Start of PROVIDED ENTRIES

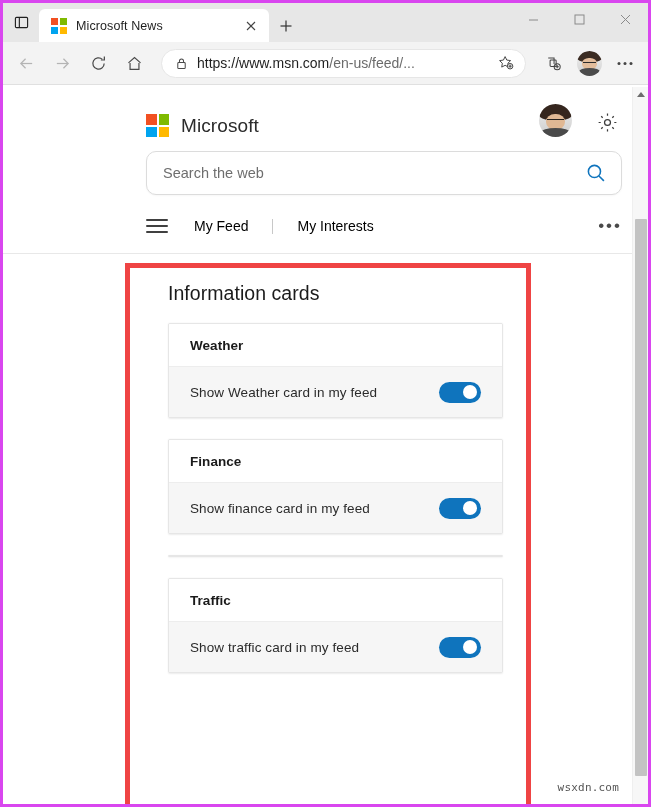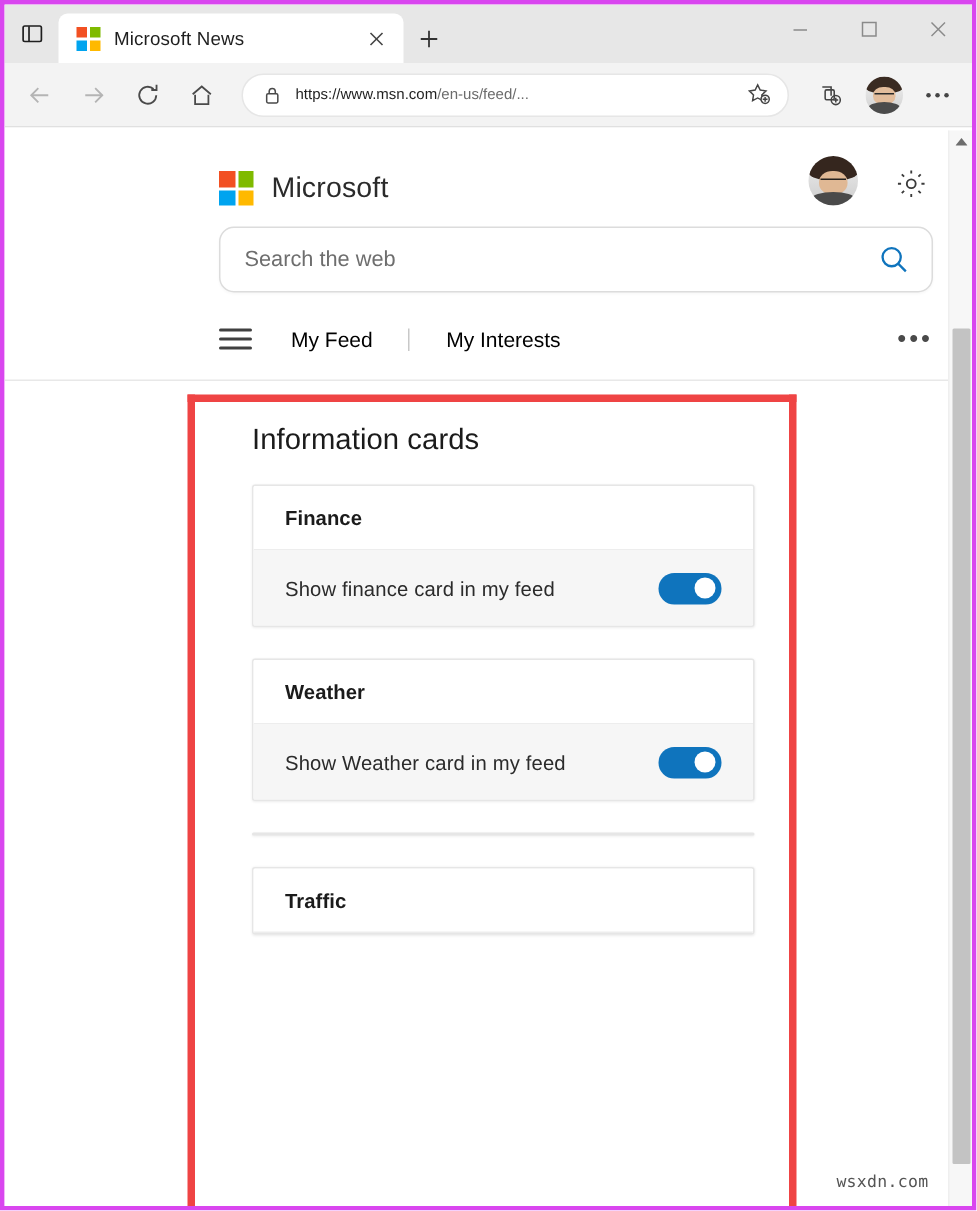--- a/index.html
+++ b/index.html
@@ -119,7 +119,7 @@
   .lock-ico { color: #5a5a5a; display:flex; flex:none; }
   .url {
     flex: 1;
-    font-size: 10px;
+    font-size: 14px;
     color: #6b6b6b;
     white-space: nowrap;
     overflow: hidden;

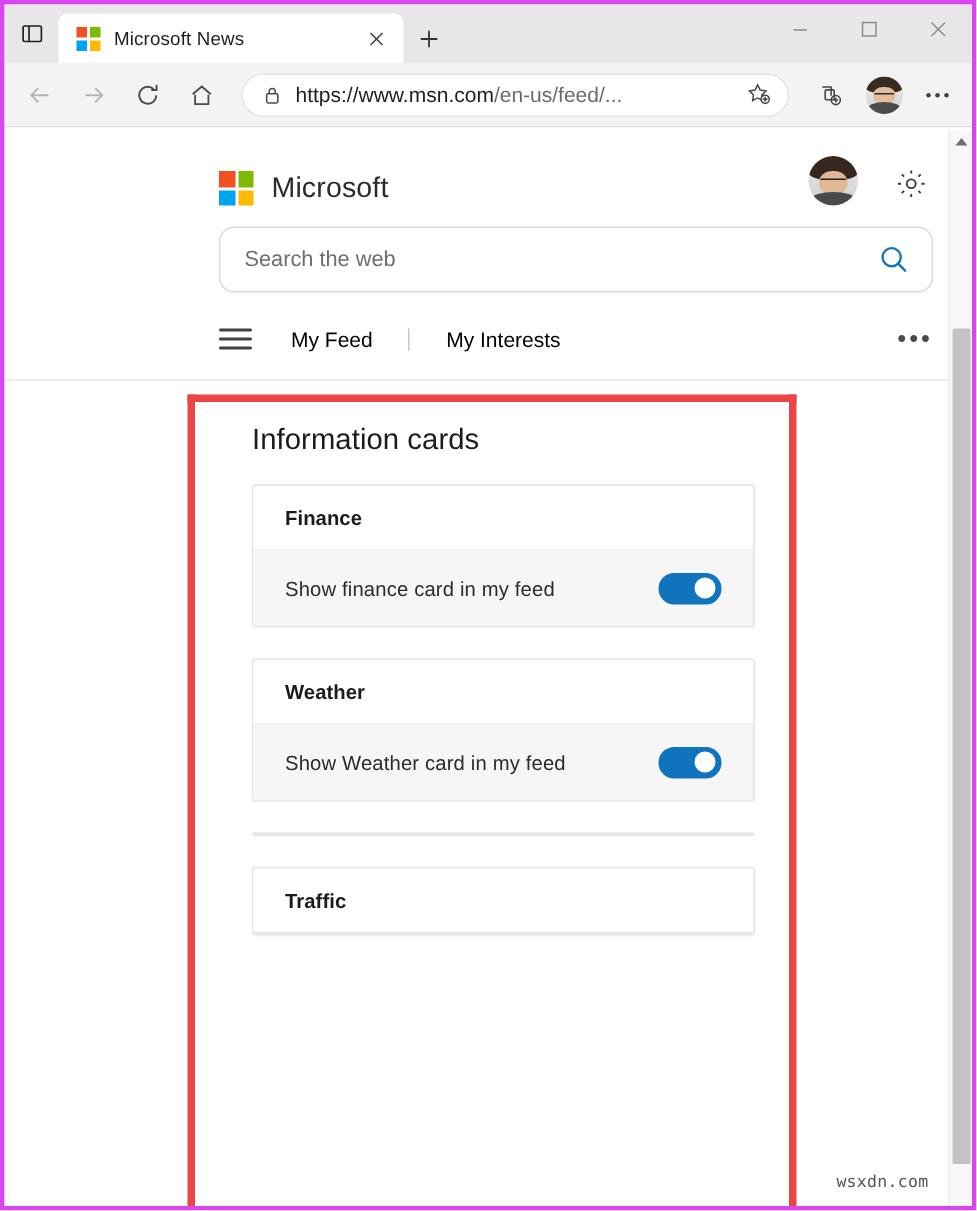--- a/index.html
+++ b/index.html
@@ -569,6 +569,16 @@
       <div class="cards">
 
         <div class="card">
+          <div class="card-head">Weather</div>
+          <div class="card-row">
+            <span class="row-label">Show Weather card in my feed</span>
+            <span class="toggle">
+                <span class="knob"></span>
+              </span>
+          </div>
+        </div>
+
+        <div class="card">
           <div class="card-head">Finance</div>
           <div class="card-row">
             <span class="row-label">Show finance card in my feed</span>
@@ -579,16 +589,6 @@
         </div>
 
         <div class="card">
-          <div class="card-head">Weather</div>
-          <div class="card-row">
-            <span class="row-label">Show Weather card in my feed</span>
-            <span class="toggle">
-                <span class="knob"></span>
-              </span>
-          </div>
-        </div>
-
-        <div class="card">
         </div>
 
         <div class="card">

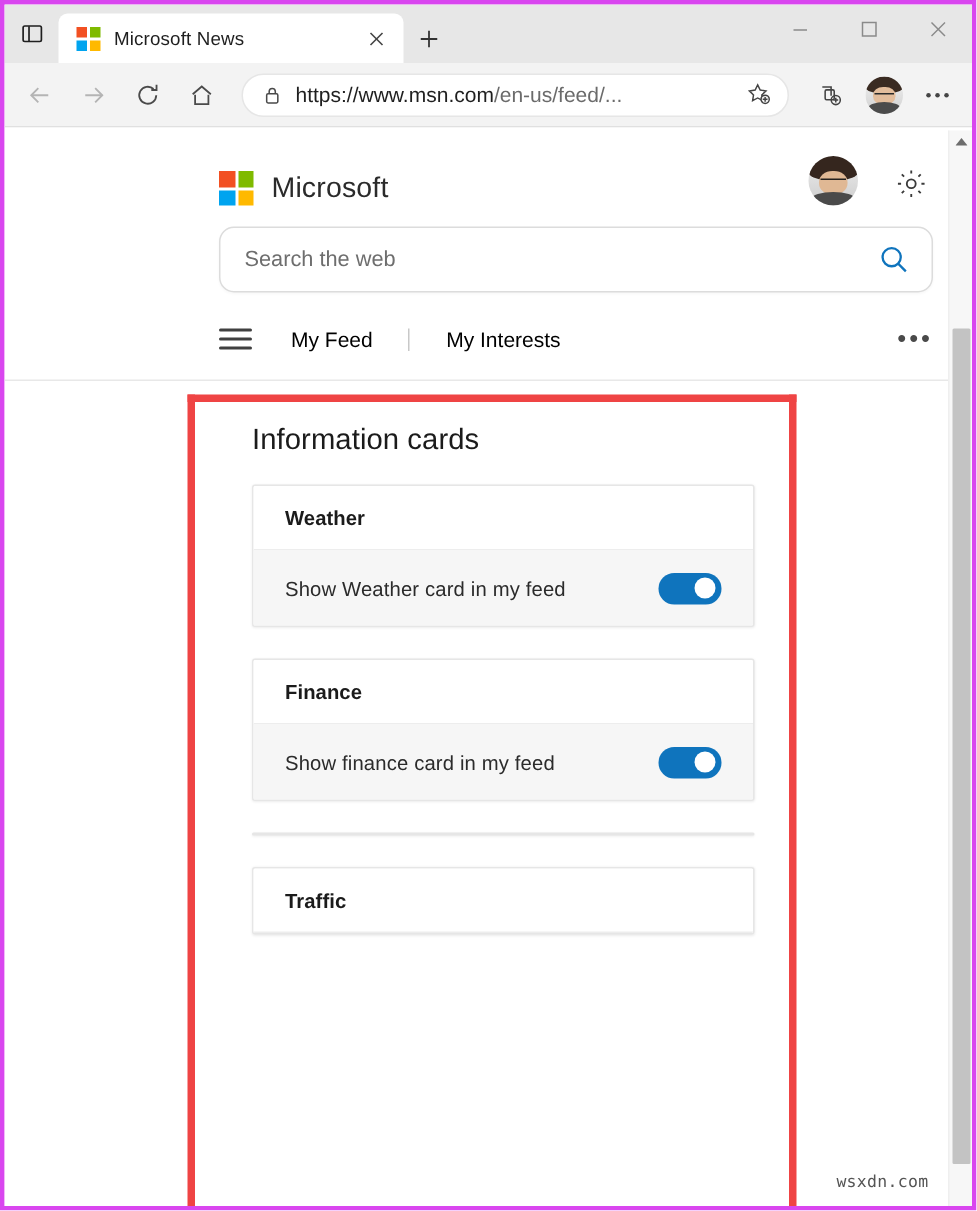--- a/index.html
+++ b/index.html
@@ -593,6 +593,12 @@
 
         <div class="card">
           <div class="card-head">Traffic</div>
+          <div class="card-row">
+            <span class="row-label">Show traffic card in my feed</span>
+            <span class="toggle">
+                <span class="knob"></span>
+              </span>
+          </div>
         </div>
 
       </div>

End of PROVIDED ENTRIES

TASK DIRECTIONS:
Write out the whole listing above exactly; do not include the pictures.

TASK RESPONSE:
--- a/index.html
+++ b/index.html
@@ -119,7 +119,7 @@
   .lock-ico { color: #5a5a5a; display:flex; flex:none; }
   .url {
     flex: 1;
-    font-size: 10px;
+    font-size: 14px;
     color: #6b6b6b;
     white-space: nowrap;
     overflow: hidden;

--- a/index.html
+++ b/index.html
@@ -569,6 +569,16 @@
       <div class="cards">
 
         <div class="card">
+          <div class="card-head">Weather</div>
+          <div class="card-row">
+            <span class="row-label">Show Weather card in my feed</span>
+            <span class="toggle">
+                <span class="knob"></span>
+              </span>
+          </div>
+        </div>
+
+        <div class="card">
           <div class="card-head">Finance</div>
           <div class="card-row">
             <span class="row-label">Show finance card in my feed</span>
@@ -579,16 +589,6 @@
         </div>
 
         <div class="card">
-          <div class="card-head">Weather</div>
-          <div class="card-row">
-            <span class="row-label">Show Weather card in my feed</span>
-            <span class="toggle">
-                <span class="knob"></span>
-              </span>
-          </div>
-        </div>
-
-        <div class="card">
         </div>
 
         <div class="card">

--- a/index.html
+++ b/index.html
@@ -593,6 +593,12 @@
 
         <div class="card">
           <div class="card-head">Traffic</div>
+          <div class="card-row">
+            <span class="row-label">Show traffic card in my feed</span>
+            <span class="toggle">
+                <span class="knob"></span>
+              </span>
+          </div>
         </div>
 
       </div>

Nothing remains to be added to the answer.